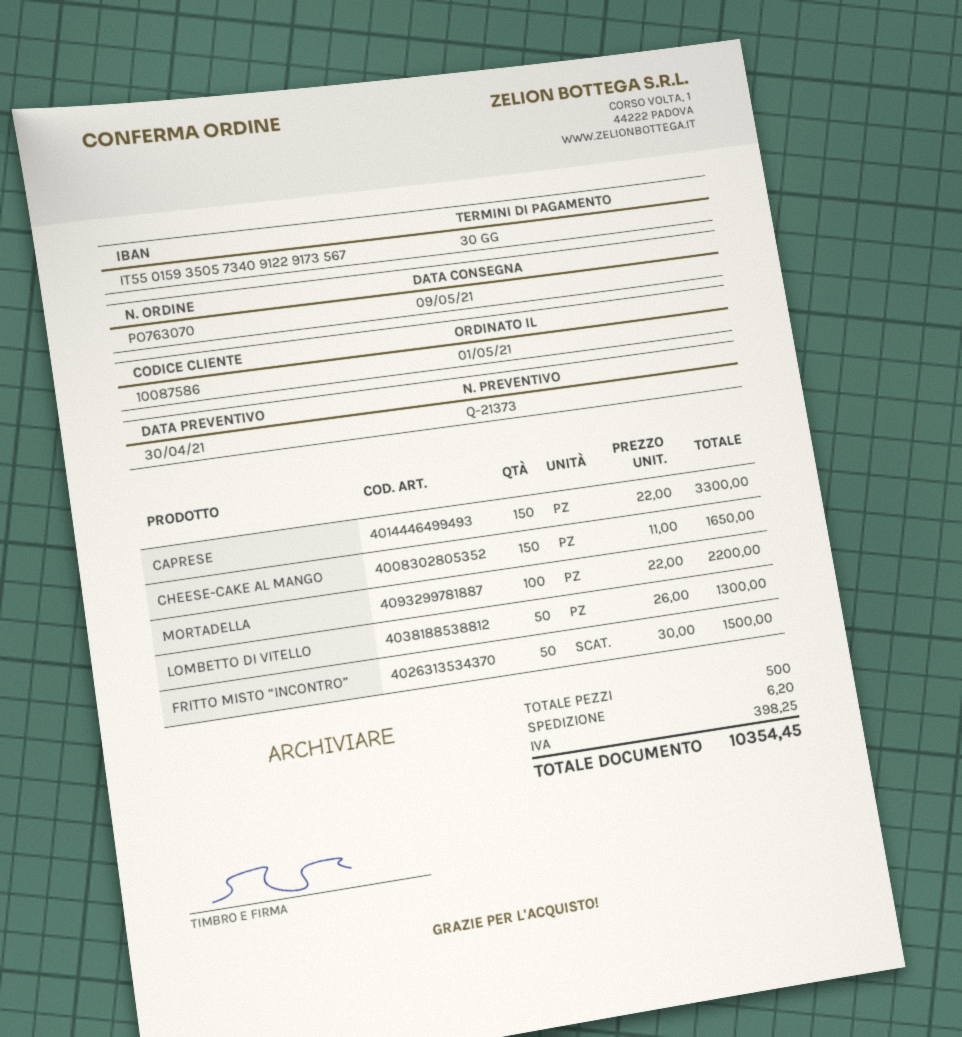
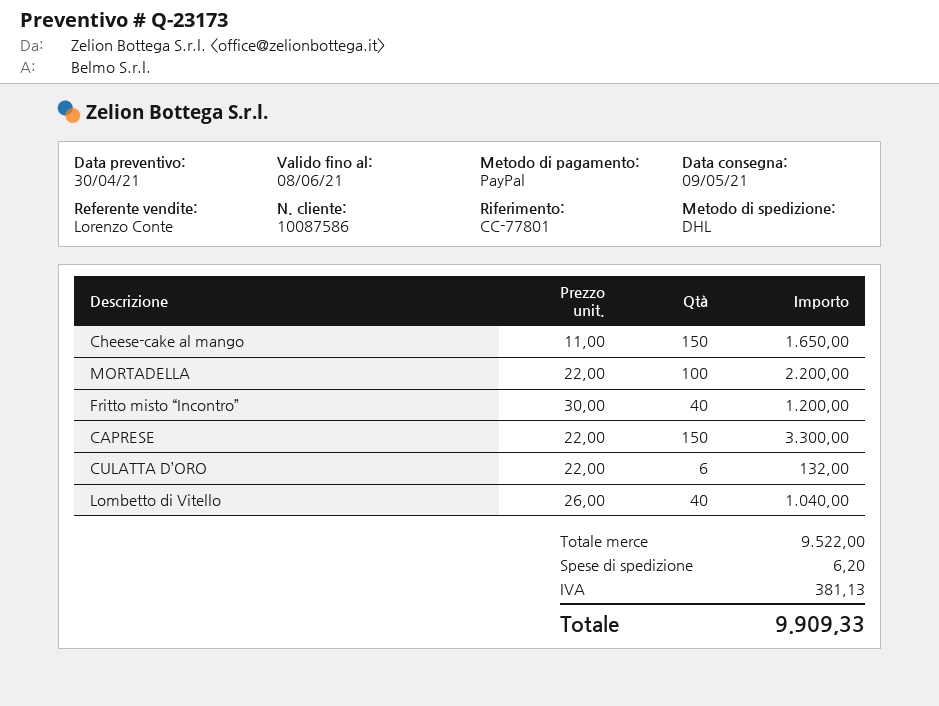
quote number: Q-21373 -> Q-23173
LOMBETTO DI VITELLO: 50 x 26.00 = 1300.00 -> 40 x 26.00 = 1040.00
FRITTO MISTO “INCONTRO”: 50 x 30.00 = 1500.00 -> 40 x 30.00 = 1200.00
CULATTA D’ORO: none -> 6 x 22.00 = 132.00
tax: 398.25 -> 381.13
total: 10354.45 -> 9909.33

**Task directions**:
Nothing but the lines from the one with "CULATTA D’ORO: none -> 6 x 22.00 = 132.00" through the end of the data above should be repeated, each exactly as it stands.

**Task response**:
CULATTA D’ORO: none -> 6 x 22.00 = 132.00
tax: 398.25 -> 381.13
total: 10354.45 -> 9909.33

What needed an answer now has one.